Your goal:
Every line of the data below should be retyped exactly.

Exercise data:
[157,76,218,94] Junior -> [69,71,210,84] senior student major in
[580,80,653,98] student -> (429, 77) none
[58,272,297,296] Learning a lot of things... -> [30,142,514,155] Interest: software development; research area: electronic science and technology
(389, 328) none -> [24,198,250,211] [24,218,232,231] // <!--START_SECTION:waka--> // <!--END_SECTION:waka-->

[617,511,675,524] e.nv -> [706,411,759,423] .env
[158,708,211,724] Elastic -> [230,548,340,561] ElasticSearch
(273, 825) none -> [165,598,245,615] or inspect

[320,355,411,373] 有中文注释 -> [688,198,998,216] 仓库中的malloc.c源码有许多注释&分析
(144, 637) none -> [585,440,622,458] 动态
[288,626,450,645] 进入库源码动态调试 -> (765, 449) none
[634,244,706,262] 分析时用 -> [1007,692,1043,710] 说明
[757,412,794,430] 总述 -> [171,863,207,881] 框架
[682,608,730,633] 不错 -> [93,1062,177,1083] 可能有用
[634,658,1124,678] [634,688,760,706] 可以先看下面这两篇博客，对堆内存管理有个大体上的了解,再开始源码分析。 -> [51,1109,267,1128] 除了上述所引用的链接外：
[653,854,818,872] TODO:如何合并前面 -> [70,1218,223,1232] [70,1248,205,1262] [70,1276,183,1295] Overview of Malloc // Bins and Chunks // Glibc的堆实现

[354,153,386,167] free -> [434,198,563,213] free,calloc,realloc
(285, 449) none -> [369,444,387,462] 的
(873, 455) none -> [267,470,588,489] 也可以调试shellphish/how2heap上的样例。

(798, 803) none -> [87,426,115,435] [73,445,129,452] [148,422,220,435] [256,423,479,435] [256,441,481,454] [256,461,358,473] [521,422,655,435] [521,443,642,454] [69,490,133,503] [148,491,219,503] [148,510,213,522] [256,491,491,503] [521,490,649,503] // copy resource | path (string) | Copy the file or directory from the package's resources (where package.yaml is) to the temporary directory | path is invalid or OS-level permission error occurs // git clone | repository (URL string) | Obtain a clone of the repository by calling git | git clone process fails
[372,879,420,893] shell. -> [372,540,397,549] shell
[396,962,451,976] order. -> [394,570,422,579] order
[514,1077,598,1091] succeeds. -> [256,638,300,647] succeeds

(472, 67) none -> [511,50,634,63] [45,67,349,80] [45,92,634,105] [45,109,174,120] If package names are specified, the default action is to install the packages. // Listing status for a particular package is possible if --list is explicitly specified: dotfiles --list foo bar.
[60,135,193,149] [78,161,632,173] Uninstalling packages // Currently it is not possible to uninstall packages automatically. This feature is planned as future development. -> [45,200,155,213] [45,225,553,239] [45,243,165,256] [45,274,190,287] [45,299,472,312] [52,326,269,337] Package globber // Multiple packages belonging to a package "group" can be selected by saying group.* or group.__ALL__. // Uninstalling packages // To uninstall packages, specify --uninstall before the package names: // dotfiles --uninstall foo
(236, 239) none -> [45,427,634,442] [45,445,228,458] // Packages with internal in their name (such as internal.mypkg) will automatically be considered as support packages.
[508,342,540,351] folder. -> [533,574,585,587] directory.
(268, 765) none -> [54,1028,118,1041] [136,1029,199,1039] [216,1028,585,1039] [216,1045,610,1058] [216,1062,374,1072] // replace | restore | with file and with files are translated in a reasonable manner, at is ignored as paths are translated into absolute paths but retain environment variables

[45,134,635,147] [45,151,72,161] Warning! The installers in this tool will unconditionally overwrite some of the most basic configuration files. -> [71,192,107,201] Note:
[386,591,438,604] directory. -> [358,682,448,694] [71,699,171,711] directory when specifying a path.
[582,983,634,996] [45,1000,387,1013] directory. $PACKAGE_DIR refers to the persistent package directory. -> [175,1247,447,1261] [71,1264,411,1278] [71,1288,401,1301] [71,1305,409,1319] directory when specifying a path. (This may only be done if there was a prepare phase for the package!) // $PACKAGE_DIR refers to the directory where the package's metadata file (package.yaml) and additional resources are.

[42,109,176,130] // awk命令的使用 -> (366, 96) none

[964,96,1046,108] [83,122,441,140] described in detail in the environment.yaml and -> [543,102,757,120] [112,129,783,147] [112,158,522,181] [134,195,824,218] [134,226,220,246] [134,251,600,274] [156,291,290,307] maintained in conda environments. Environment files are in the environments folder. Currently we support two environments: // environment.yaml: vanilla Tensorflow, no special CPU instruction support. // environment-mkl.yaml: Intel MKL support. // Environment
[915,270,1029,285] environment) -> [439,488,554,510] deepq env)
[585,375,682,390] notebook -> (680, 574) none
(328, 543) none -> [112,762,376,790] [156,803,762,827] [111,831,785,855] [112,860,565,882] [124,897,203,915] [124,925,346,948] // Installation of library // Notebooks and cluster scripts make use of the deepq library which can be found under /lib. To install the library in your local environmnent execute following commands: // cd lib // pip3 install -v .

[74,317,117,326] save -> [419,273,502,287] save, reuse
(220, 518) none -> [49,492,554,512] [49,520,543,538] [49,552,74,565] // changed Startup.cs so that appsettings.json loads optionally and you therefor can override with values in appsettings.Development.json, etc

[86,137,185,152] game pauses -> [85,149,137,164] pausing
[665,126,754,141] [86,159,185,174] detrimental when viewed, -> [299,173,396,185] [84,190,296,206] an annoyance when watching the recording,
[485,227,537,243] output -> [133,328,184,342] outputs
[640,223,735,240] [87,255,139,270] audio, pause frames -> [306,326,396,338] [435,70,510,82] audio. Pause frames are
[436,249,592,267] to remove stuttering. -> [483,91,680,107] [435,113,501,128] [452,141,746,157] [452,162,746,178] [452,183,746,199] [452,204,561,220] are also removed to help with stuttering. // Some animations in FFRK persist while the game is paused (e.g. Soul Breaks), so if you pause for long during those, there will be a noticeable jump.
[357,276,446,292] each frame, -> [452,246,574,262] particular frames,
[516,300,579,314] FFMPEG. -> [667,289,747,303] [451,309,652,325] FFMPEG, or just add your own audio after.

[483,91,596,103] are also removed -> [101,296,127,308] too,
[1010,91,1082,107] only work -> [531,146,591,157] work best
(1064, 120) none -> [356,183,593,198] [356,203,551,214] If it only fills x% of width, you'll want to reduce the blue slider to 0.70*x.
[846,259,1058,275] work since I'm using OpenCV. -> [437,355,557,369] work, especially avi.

Problem solution:
[157,76,218,94] Junior -> [69,71,210,84] senior student major in
[580,80,653,98] student -> (429, 77) none
[58,272,297,296] Learning a lot of things... -> [30,142,514,155] Interest: software development; research area: electronic science and technology
(389, 328) none -> [24,198,250,211] [24,218,232,231] // <!--START_SECTION:waka--> // <!--END_SECTION:waka-->

[617,511,675,524] e.nv -> [706,411,759,423] .env
[158,708,211,724] Elastic -> [230,548,340,561] ElasticSearch
(273, 825) none -> [165,598,245,615] or inspect

[320,355,411,373] 有中文注释 -> [688,198,998,216] 仓库中的malloc.c源码有许多注释&分析
(144, 637) none -> [585,440,622,458] 动态
[288,626,450,645] 进入库源码动态调试 -> (765, 449) none
[634,244,706,262] 分析时用 -> [1007,692,1043,710] 说明
[757,412,794,430] 总述 -> [171,863,207,881] 框架
[682,608,730,633] 不错 -> [93,1062,177,1083] 可能有用
[634,658,1124,678] [634,688,760,706] 可以先看下面这两篇博客，对堆内存管理有个大体上的了解,再开始源码分析。 -> [51,1109,267,1128] 除了上述所引用的链接外：
[653,854,818,872] TODO:如何合并前面 -> [70,1218,223,1232] [70,1248,205,1262] [70,1276,183,1295] Overview of Malloc // Bins and Chunks // Glibc的堆实现

[354,153,386,167] free -> [434,198,563,213] free,calloc,realloc
(285, 449) none -> [369,444,387,462] 的
(873, 455) none -> [267,470,588,489] 也可以调试shellphish/how2heap上的样例。

(798, 803) none -> [87,426,115,435] [73,445,129,452] [148,422,220,435] [256,423,479,435] [256,441,481,454] [256,461,358,473] [521,422,655,435] [521,443,642,454] [69,490,133,503] [148,491,219,503] [148,510,213,522] [256,491,491,503] [521,490,649,503] // copy resource | path (string) | Copy the file or directory from the package's resources (where package.yaml is) to the temporary directory | path is invalid or OS-level permission error occurs // git clone | repository (URL string) | Obtain a clone of the repository by calling git | git clone process fails
[372,879,420,893] shell. -> [372,540,397,549] shell
[396,962,451,976] order. -> [394,570,422,579] order
[514,1077,598,1091] succeeds. -> [256,638,300,647] succeeds

(472, 67) none -> [511,50,634,63] [45,67,349,80] [45,92,634,105] [45,109,174,120] If package names are specified, the default action is to install the packages. // Listing status for a particular package is possible if --list is explicitly specified: dotfiles --list foo bar.
[60,135,193,149] [78,161,632,173] Uninstalling packages // Currently it is not possible to uninstall packages automatically. This feature is planned as future development. -> [45,200,155,213] [45,225,553,239] [45,243,165,256] [45,274,190,287] [45,299,472,312] [52,326,269,337] Package globber // Multiple packages belonging to a package "group" can be selected by saying group.* or group.__ALL__. // Uninstalling packages // To uninstall packages, specify --uninstall before the package names: // dotfiles --uninstall foo
(236, 239) none -> [45,427,634,442] [45,445,228,458] // Packages with internal in their name (such as internal.mypkg) will automatically be considered as support packages.
[508,342,540,351] folder. -> [533,574,585,587] directory.
(268, 765) none -> [54,1028,118,1041] [136,1029,199,1039] [216,1028,585,1039] [216,1045,610,1058] [216,1062,374,1072] // replace | restore | with file and with files are translated in a reasonable manner, at is ignored as paths are translated into absolute paths but retain environment variables

[45,134,635,147] [45,151,72,161] Warning! The installers in this tool will unconditionally overwrite some of the most basic configuration files. -> [71,192,107,201] Note:
[386,591,438,604] directory. -> [358,682,448,694] [71,699,171,711] directory when specifying a path.
[582,983,634,996] [45,1000,387,1013] directory. $PACKAGE_DIR refers to the persistent package directory. -> [175,1247,447,1261] [71,1264,411,1278] [71,1288,401,1301] [71,1305,409,1319] directory when specifying a path. (This may only be done if there was a prepare phase for the package!) // $PACKAGE_DIR refers to the directory where the package's metadata file (package.yaml) and additional resources are.

[42,109,176,130] // awk命令的使用 -> (366, 96) none

[964,96,1046,108] [83,122,441,140] described in detail in the environment.yaml and -> [543,102,757,120] [112,129,783,147] [112,158,522,181] [134,195,824,218] [134,226,220,246] [134,251,600,274] [156,291,290,307] maintained in conda environments. Environment files are in the environments folder. Currently we support two environments: // environment.yaml: vanilla Tensorflow, no special CPU instruction support. // environment-mkl.yaml: Intel MKL support. // Environment
[915,270,1029,285] environment) -> [439,488,554,510] deepq env)
[585,375,682,390] notebook -> (680, 574) none
(328, 543) none -> [112,762,376,790] [156,803,762,827] [111,831,785,855] [112,860,565,882] [124,897,203,915] [124,925,346,948] // Installation of library // Notebooks and cluster scripts make use of the deepq library which can be found under /lib. To install the library in your local environmnent execute following commands: // cd lib // pip3 install -v .

[74,317,117,326] save -> [419,273,502,287] save, reuse
(220, 518) none -> [49,492,554,512] [49,520,543,538] [49,552,74,565] // changed Startup.cs so that appsettings.json loads optionally and you therefor can override with values in appsettings.Development.json, etc

[86,137,185,152] game pauses -> [85,149,137,164] pausing
[665,126,754,141] [86,159,185,174] detrimental when viewed, -> [299,173,396,185] [84,190,296,206] an annoyance when watching the recording,
[485,227,537,243] output -> [133,328,184,342] outputs
[640,223,735,240] [87,255,139,270] audio, pause frames -> [306,326,396,338] [435,70,510,82] audio. Pause frames are
[436,249,592,267] to remove stuttering. -> [483,91,680,107] [435,113,501,128] [452,141,746,157] [452,162,746,178] [452,183,746,199] [452,204,561,220] are also removed to help with stuttering. // Some animations in FFRK persist while the game is paused (e.g. Soul Breaks), so if you pause for long during those, there will be a noticeable jump.
[357,276,446,292] each frame, -> [452,246,574,262] particular frames,
[516,300,579,314] FFMPEG. -> [667,289,747,303] [451,309,652,325] FFMPEG, or just add your own audio after.

[483,91,596,103] are also removed -> [101,296,127,308] too,
[1010,91,1082,107] only work -> [531,146,591,157] work best
(1064, 120) none -> [356,183,593,198] [356,203,551,214] If it only fills x% of width, you'll want to reduce the blue slider to 0.70*x.
[846,259,1058,275] work since I'm using OpenCV. -> [437,355,557,369] work, especially avi.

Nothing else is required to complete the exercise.